Alors que les tensions commerciales se poursuivent entre les grandes puissances économiques, le ministre français de l’Économie, Éric Lombard, appelle l’Union européenne à ne pas relâcher ses efforts. Face au revirement partiel de Washington sur les droits de douane et à la menace d’un afflux massif de produits chinois, le ministre prône une stratégie de fermeté et d’investissement local pour préserver la stabilité économique de la zone euro.
Le ministre de l’Économie, Éric Lombard, ne veut pas baisser la garde.
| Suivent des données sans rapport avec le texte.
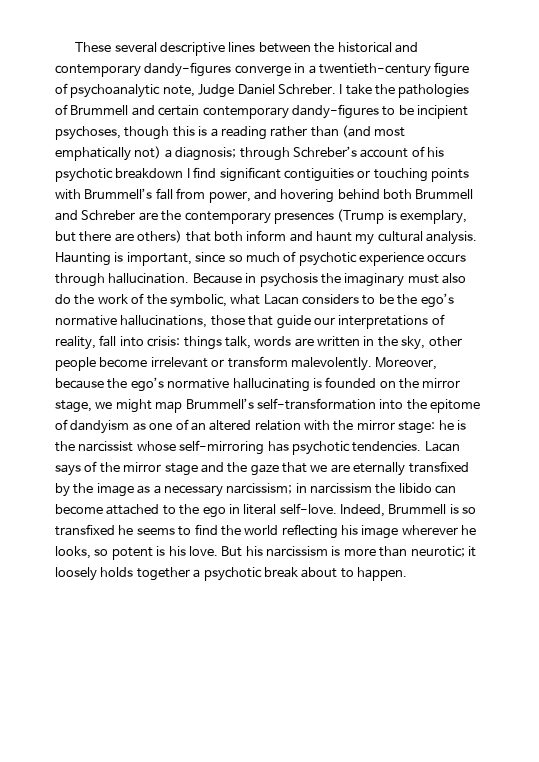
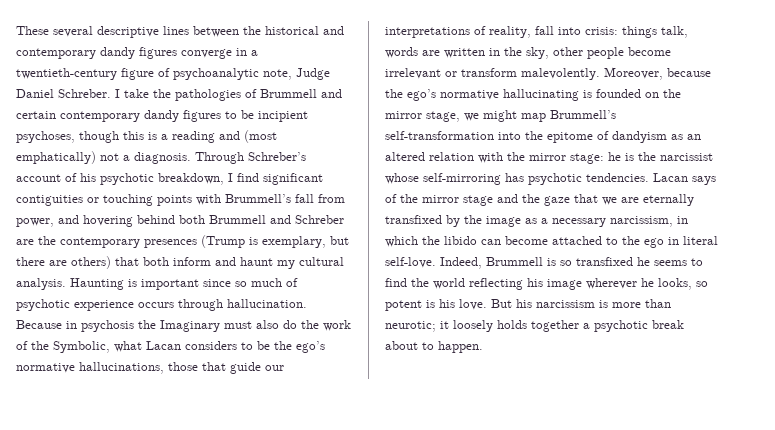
- These several descriptive lines between the historical and contemporary dandy-figures converge in a twentieth-century figure of psychoanalytic note, Judge Daniel Schreber.
+ These several descriptive lines between the historical and contemporary dandy figures converge in a twentieth-century figure of psychoanalytic note, Judge Daniel Schreber.
- I take the pathologies of Brummell and certain contemporary dandy-figures to be incipient psychoses, though this is a reading rather than (and most emphatically not) a diagnosis; through Schreber’s account of his psychotic breakdown I find significant contiguities or touching points with Brummell’s fall from power, and hovering behind both Brummell and Schreber are the contemporary presences (Trump is exemplary, but there are others) that both inform and haunt my cultural analysis.
+ I take the pathologies of Brummell and certain contemporary dandy figures to be incipient psychoses, though this is a reading and (most emphatically) not a diagnosis. Through Schreber’s account of his psychotic breakdown, I find significant contiguities or touching points with Brummell’s fall from power, and hovering behind both Brummell and Schreber are the contemporary presences (Trump is exemplary, but there are others) that both inform and haunt my cultural analysis.
- Haunting is important, since so much of psychotic experience occurs through hallucination.
+ Haunting is important since so much of psychotic experience occurs through hallucination.
- Because in psychosis the imaginary must also do the work of the symbolic, what Lacan considers to be the ego’s normative hallucinations, those that guide our interpretations of reality, fall into crisis: things talk, words are written in the sky, other people become irrelevant or transform malevolently.
+ Because in psychosis the Imaginary must also do the work of the Symbolic, what Lacan considers to be the ego’s normative hallucinations, those that guide our interpretations of reality, fall into crisis: things talk, words are written in the sky, other people become irrelevant or transform malevolently.
- Moreover, because the ego’s normative hallucinating is founded on the mirror stage, we might map Brummell’s self-transformation into the epitome of dandyism as one of an altered relation with the mirror stage: he is the narcissist whose self-mirroring has psychotic tendencies.
+ Moreover, because the ego’s normative hallucinating is founded on the mirror stage, we might map Brummell’s self-transformation into the epitome of dandyism as an altered relation with the mirror stage: he is the narcissist whose self-mirroring has psychotic tendencies.
- Lacan says of the mirror stage and the gaze that we are eternally transfixed by the image as a necessary narcissism; in narcissism the libido can become attached to the ego in literal self-love.
+ Lacan says of the mirror stage and the gaze that we are eternally transfixed by the image as a necessary narcissism, in which the libido can become attached to the ego in literal self-love.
Dans un entretien accordé à Ouest-France ce samedi, il a invité l’Union européenne à « maintenir la pression » sur les États-Unis, tout en se montrant vigilant face au risque d’un afflux massif de produits chinois sur le marché européen.
Malgré un léger assouplissement annoncé par le président américain Donald Trump concernant certains droits de douane, le ministre français ne crie pas victoire.
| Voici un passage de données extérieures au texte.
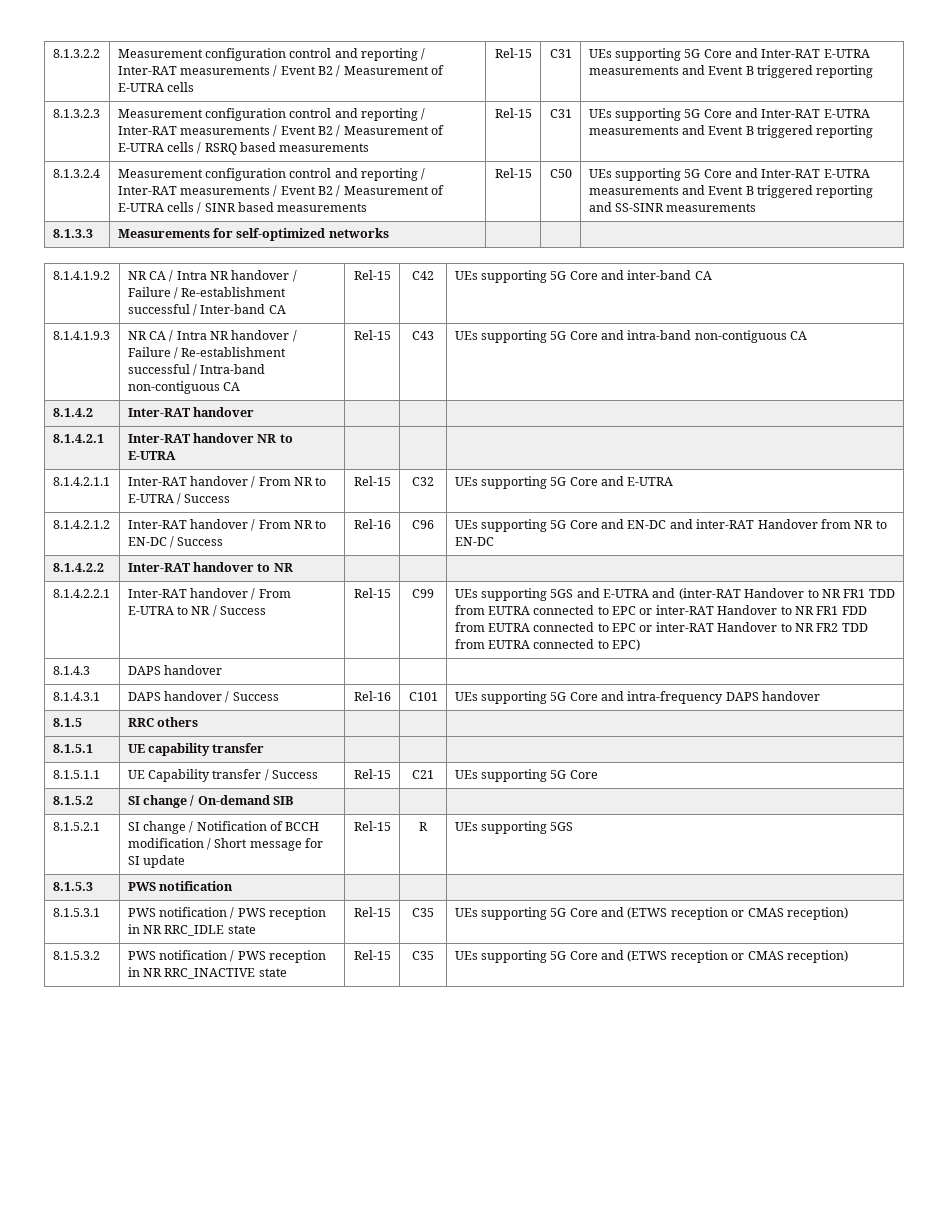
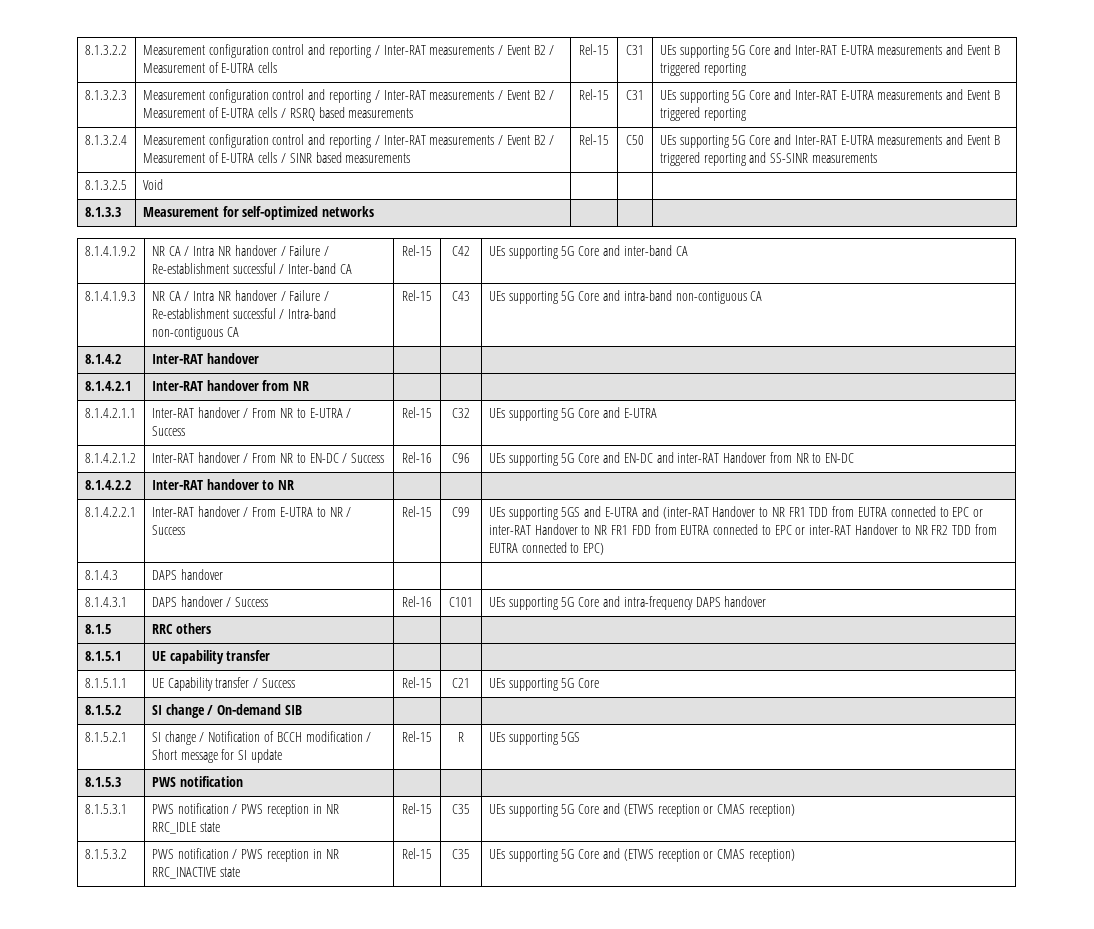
+ 8.1.3.2.5 | Void | | |
- 8.1.3.3 | Measurements for self-optimized networks | | |
+ 8.1.3.3 | Measurement for self-optimized networks | | |
- 8.1.4.2.1 | Inter-RAT handover NR to E-UTRA | | |
+ 8.1.4.2.1 | Inter-RAT handover from NR | | |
« Les Américains maintiennent l’augmentation des droits de douane de 10 % pour tous les produits européens importés, sans parler des mesures sur l’acier et l’automobile », a rappelé Éric Lombard.
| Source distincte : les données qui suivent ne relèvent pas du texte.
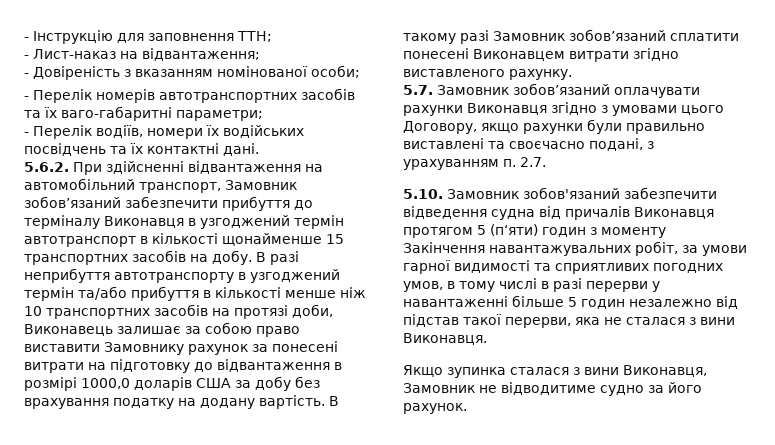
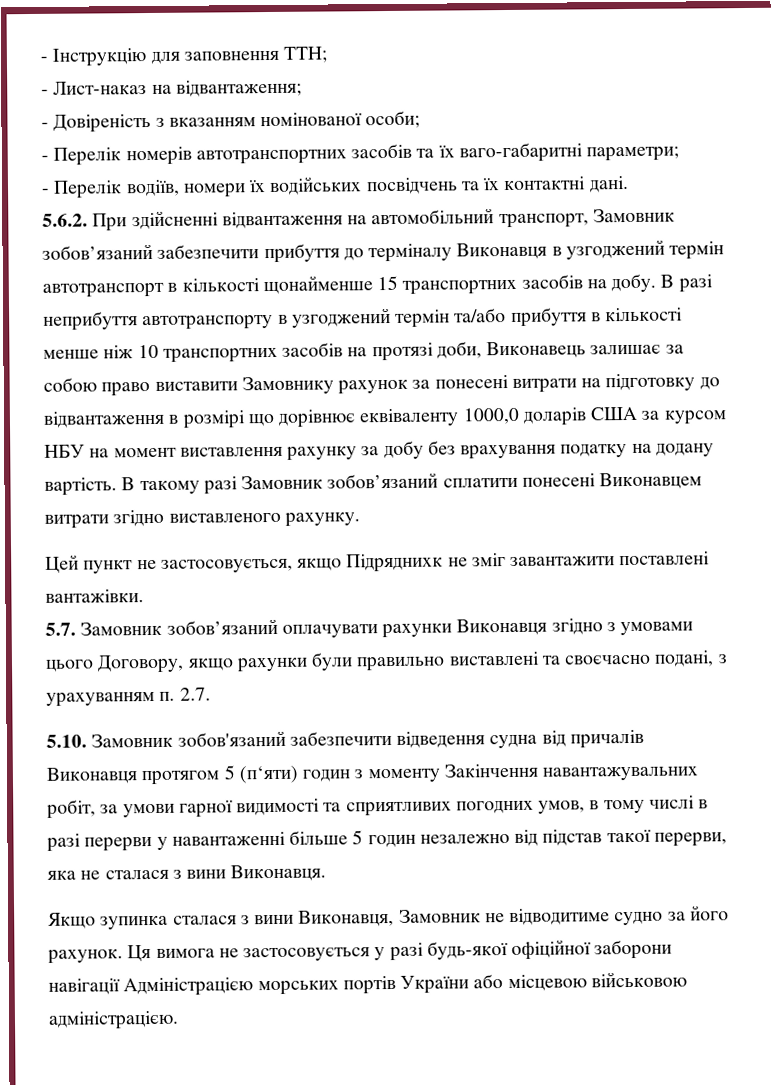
- В разі неприбуття автотранспорту в узгоджений термін та/або прибуття в кількості менше ніж 10 транспортних засобів на протязі доби, Виконавець залишає за собою право виставити Замовнику рахунок за понесені витрати на підготовку до відвантаження в розмірі 1000,0 доларів США за добу без врахування податку на додану вартість.
+ В разі неприбуття автотранспорту в узгоджений термін та/або прибуття в кількості менше ніж 10 транспортних засобів на протязі доби, Виконавець залишає за собою право виставити Замовнику рахунок за понесені витрати на підготовку до відвантаження в розмірі що дорівнює еквіваленту 1000,0 доларів США за курсом НБУ на момент виставлення рахунку за добу без врахування податку на додану вартість.
+ Цей пункт не застосовується, якщо Підряднихк не зміг завантажити поставлені вантажівки.
+ Ця вимога не застосовується у разі будь-якої офіційної заборони навігації Адміністрацією морських портів України або місцевою військовою адміністрацією.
Un recul limité que le ministre qualifie de « moins mauvaise nouvelle ».
Des conséquences sur la croissance française
Les tensions commerciales ne sont pas sans effets sur l’économie française. Lors de son passage sur TF1 mercredi dernier, Éric Lombard a estimé que cette hausse de 10 % pourrait coûter 0,2 point de croissance à la France. Il en a profité pour ajuster la prévision de croissance pour 2025 à 0,7 %, contre 0,9 % auparavant.
L’ombre chinoise plane sur l’Europe
Au-delà du bras de fer avec Washington, c’est désormais Pékin qui inquiète. Avec l’imposition par les États-Unis de droits de douane atteignant 145 % sur certains produits chinois, Éric Lombard redoute un redéploiement massif des exportations chinoises vers l’Europe.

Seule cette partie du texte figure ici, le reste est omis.